I mean, there is a lot more to it than a lump sum payment and see ya later.  Frig, we were treated a hell of a lot worse in the past.  Now the VAC is based on client service management. 

dileas

tess


----------



## Occam (17 Apr 2009)

There are an awful lot of benefits that you don't seem to be aware of, Nemo888.  Take a look at this pub - http://www.cmp-cpm.forces.gc.ca/cen/pub/ddb-pdi/index-eng.asp - and you'll see there's a lot more than just the VAC disability award.  There are earnings replacement programs which are available if you truly are unable to return to work.  (Don't quote me, but I believe there is a 2009 version of this pub - see your OR).

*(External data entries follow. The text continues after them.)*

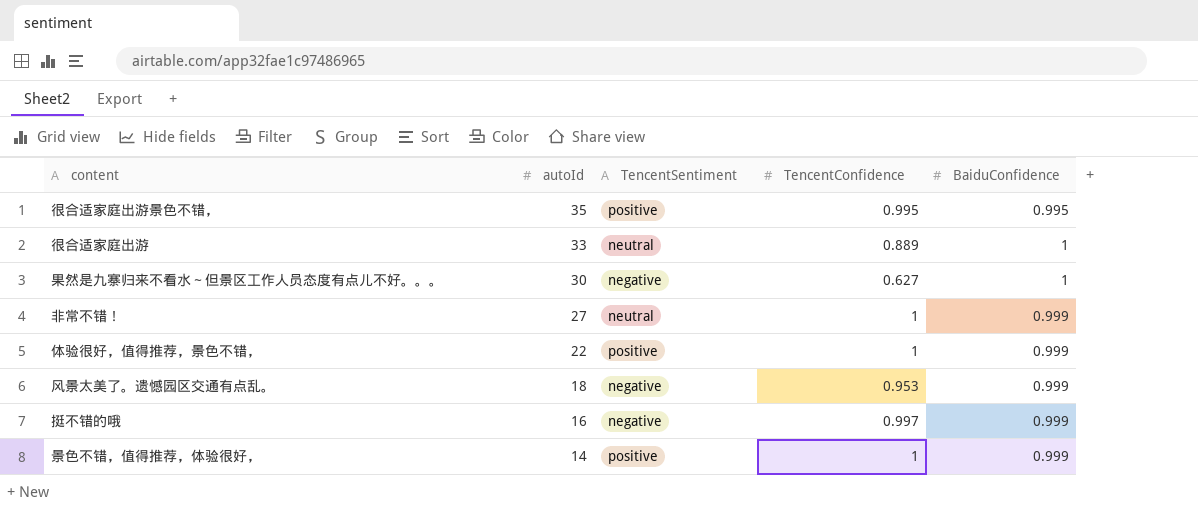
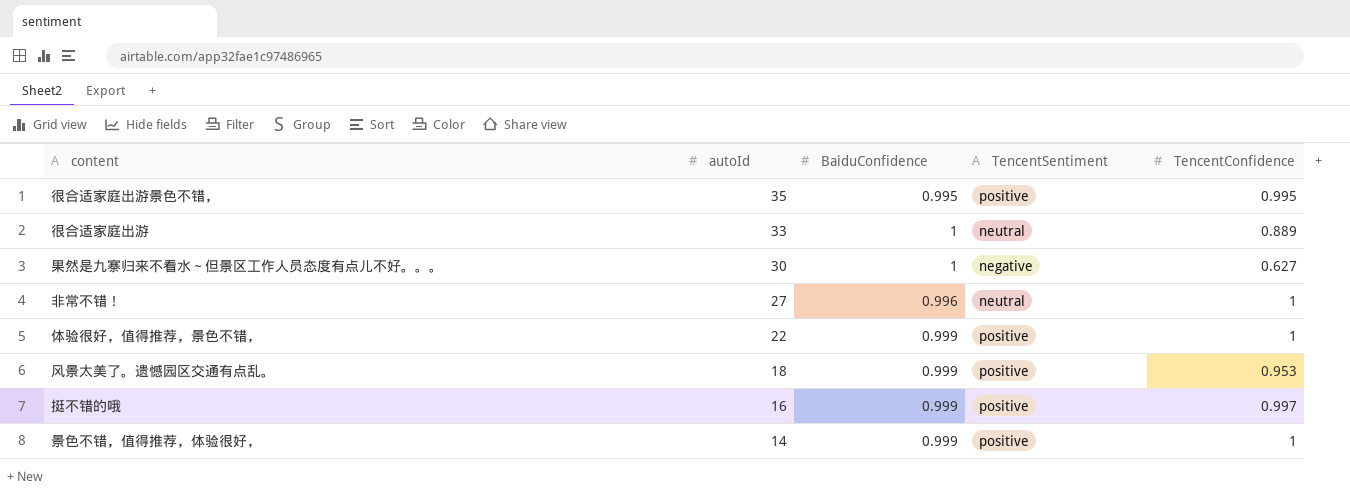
column BaiduConfidence | position: 5 -> 3
非常不错！ | BaiduConfidence: 0.999 -> 0.996
风景太美了。遗憾园区交通有点乱。 | TencentSentiment: negative -> positive
挺不错的哦 | TencentSentiment: negative -> positive

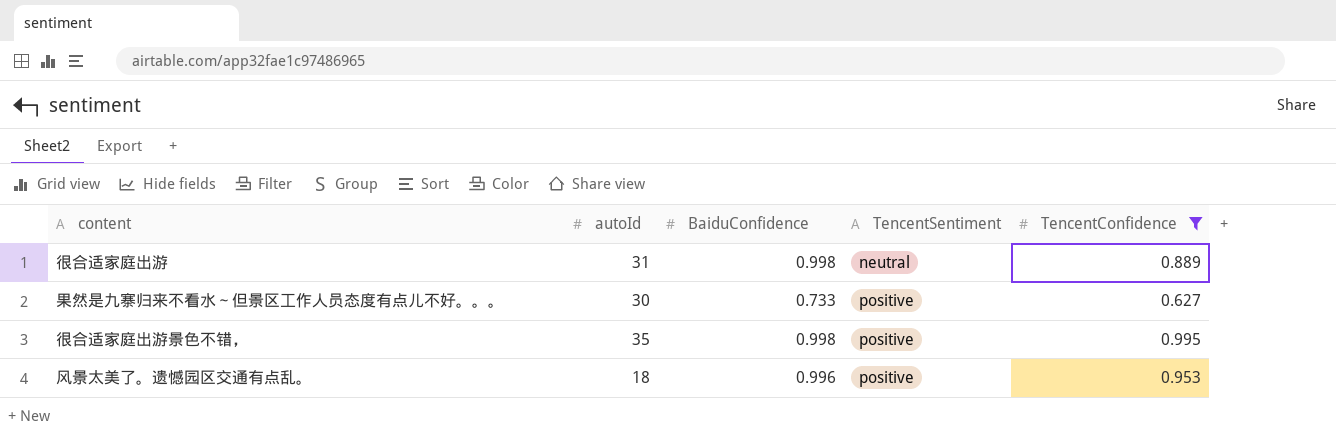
filter: none -> TencentConfidence <= 0.995
row order: autoId descending -> TencentSentiment ascending
很合适家庭出游 | autoId: 33 -> 31
很合适家庭出游 | BaiduConfidence: 1 -> 0.998
果然是九寨归来不看水～但景区工作人员态度有点儿不好。。。 | BaiduConfidence: 1 -> 0.733
果然是九寨归来不看水～但景区工作人员态度有点儿不好。。。 | TencentSentiment: negative -> positive
很合适家庭出游景色不错， | BaiduConfidence: 0.995 -> 0.998
风景太美了。遗憾园区交通有点乱。 | BaiduConfidence: 0.999 -> 0.996

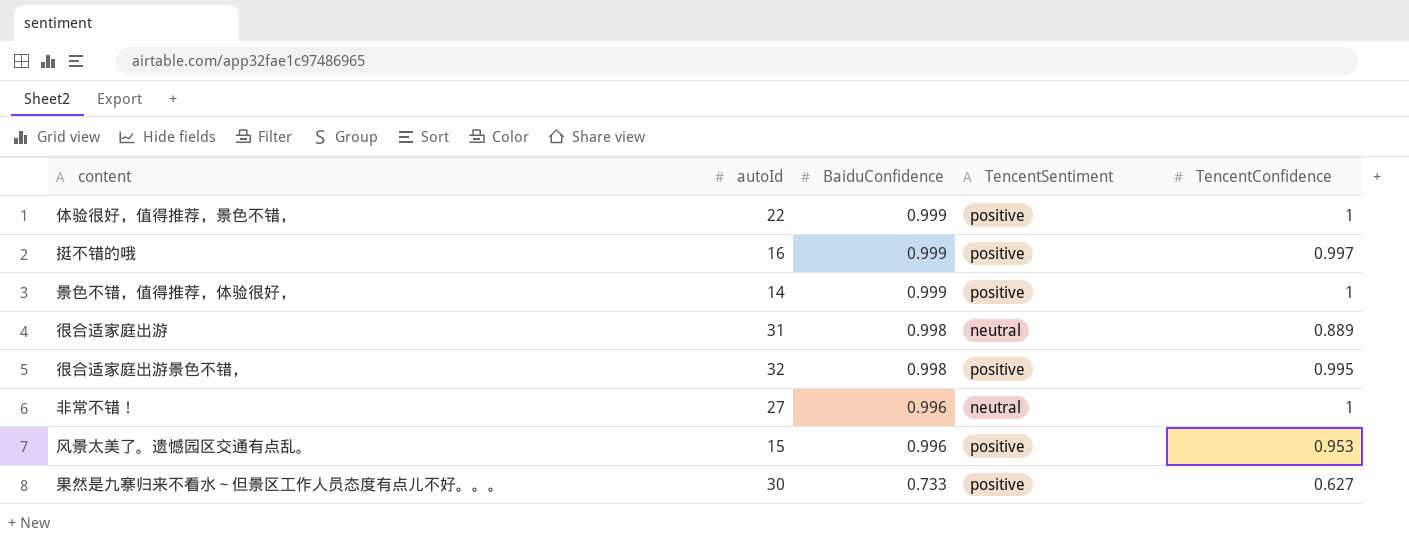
filter: TencentConfidence <= 0.995 -> none
row order: TencentSentiment ascending -> BaiduConfidence descending
很合适家庭出游景色不错， | autoId: 35 -> 32
风景太美了。遗憾园区交通有点乱。 | autoId: 18 -> 15

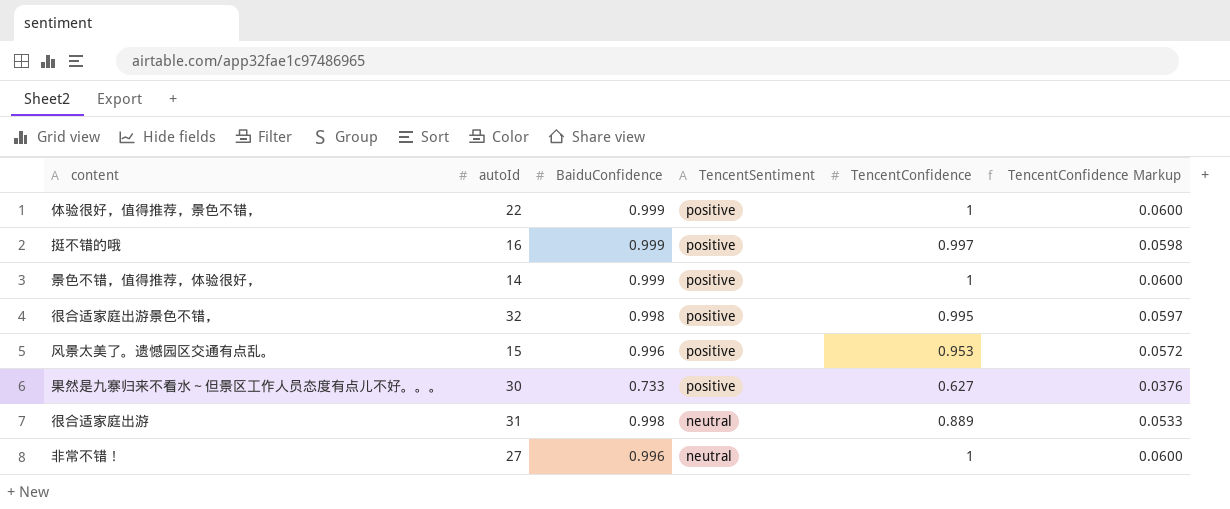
row order: BaiduConfidence descending -> TencentSentiment descending
column TencentConfidence Markup | formula: none -> [TencentConfidence] * 0.06

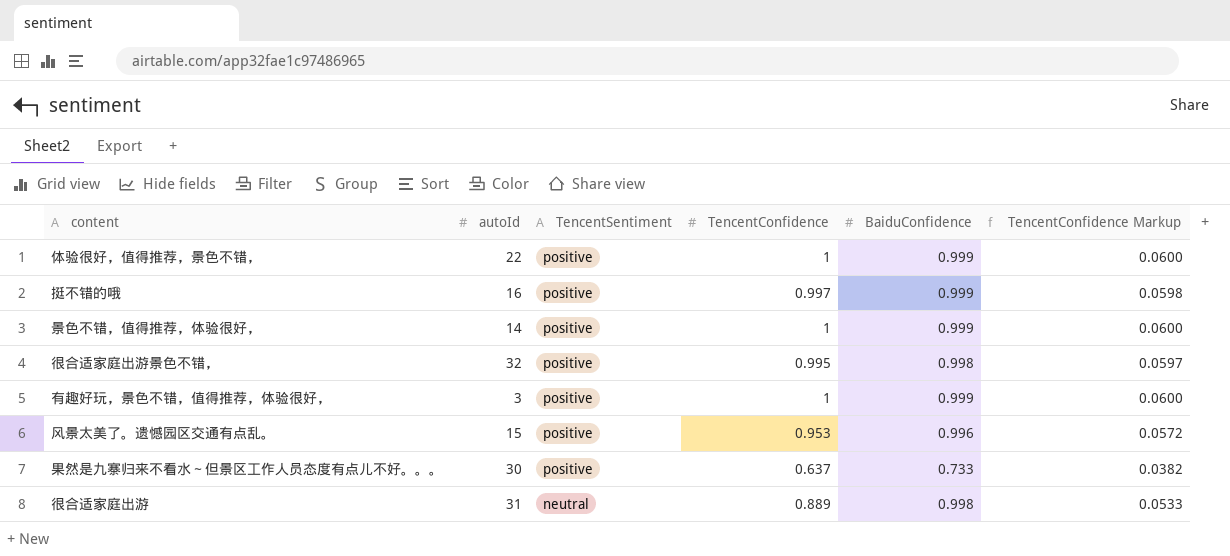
column BaiduConfidence | position: 3 -> 5
row 非常不错！: 27 | 0.996 | neutral | 1 | 0.0600 -> none
row 有趣好玩，景色不错，值得推荐，体验很好，: none -> 3 | positive | 1 | 0.999 | 0.0600
果然是九寨归来不看水～但景区工作人员态度有点儿不好。。。 | TencentConfidence: 0.627 -> 0.637
果然是九寨归来不看水～但景区工作人员态度有点儿不好。。。 | TencentConfidence Markup: 0.0376 -> 0.0382

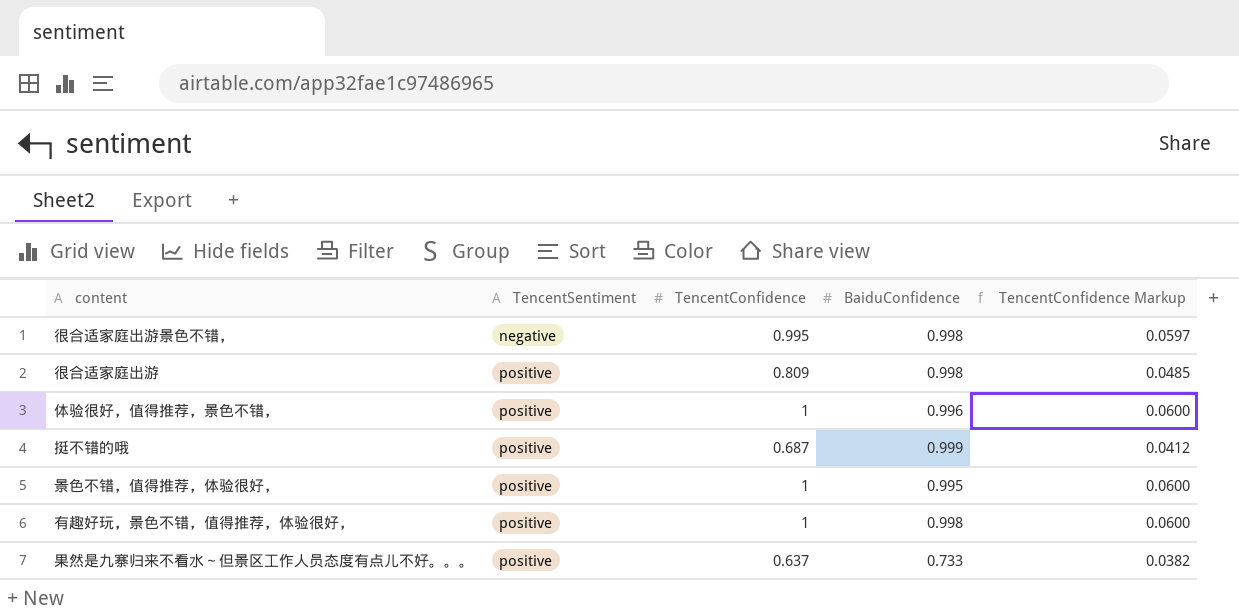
row order: TencentSentiment descending -> TencentSentiment ascending
column autoId | position: 2 -> none
row 风景太美了。遗憾园区交通有点乱。: 15 | positive | 0.953 | 0.996 | 0.0572 -> none
很合适家庭出游景色不错， | TencentSentiment: positive -> negative
很合适家庭出游 | TencentSentiment: neutral -> positive
很合适家庭出游 | TencentConfidence: 0.889 -> 0.809
很合适家庭出游 | TencentConfidence Markup: 0.0533 -> 0.0485
体验很好，值得推荐，景色不错， | BaiduConfidence: 0.999 -> 0.996
挺不错的哦 | TencentConfidence: 0.997 -> 0.687
挺不错的哦 | TencentConfidence Markup: 0.0598 -> 0.0412
景色不错，值得推荐，体验很好， | BaiduConfidence: 0.999 -> 0.995
有趣好玩，景色不错，值得推荐，体验很好， | BaiduConfidence: 0.999 -> 0.998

I'm not even sure that pub mentions things like the VAC VIP program, which would cover the costs of snow removal/grass mowing/etc. for the hypothetical example you gave.  

If you can get to a SCAN seminar, they offer a fantastic briefing on the benefits available to medically releasing members and veterans.


----------



## the 48th regulator (17 Apr 2009)

Occam said:
			
		

> There are an awful lot of benefits that you don't seem to be aware of, Nemo888.  Take a look at this pub - http://www.cmp-cpm.forces.gc.ca/cen/pub/ddb-pdi/index-eng.asp - and you'll see there's a lot more than just the VAC disability award.  There are earnings replacement programs which are available if you truly are unable to return to work.  (Don't quote me, but I believe there is a 2009 version of this pub - see your OR).
> 
> I'm not even sure that pub mentions things like the VAC VIP program, which would cover the costs of snow removal/grass mowing/etc. for the hypothetical example you gave.
> 
> If you can get to a SCAN seminar, they offer a fantastic briefing on the benefits available to medically releasing members and veterans.



VIP, are open sources on the net;


What you can get

http://www.vac-acc.gc.ca/clients/sub.cfm?source=services/vip/vip_cover

What does VIP cover?

If you are a Veteran and qualify for VIP, the services you receive will depend on your circumstances and health needs. These services may include:

grounds maintenance, including grass cutting and snow removal;

housekeeping, including help with routine tasks such as doing the laundry, cleaning your home, or preparing meals;

personal care services to assist you with personal needs, such as bathing, dressing, and eating;

access to nutrition services, like Meals-on-Wheels and Wheels-to-Meals; and

health and support services provided by health professionals.

Who Can Apply;

http://www.vac-acc.gc.ca/clients/sub.cfm?source=services/vip/expansion/who_apply

As is the Centre,

http://www.cmp-cpm.forces.gc.ca/cen/atc-slc/cu-cn-eng.asp


Look at Occam go!!

We are working together like Cagney and Lacey!!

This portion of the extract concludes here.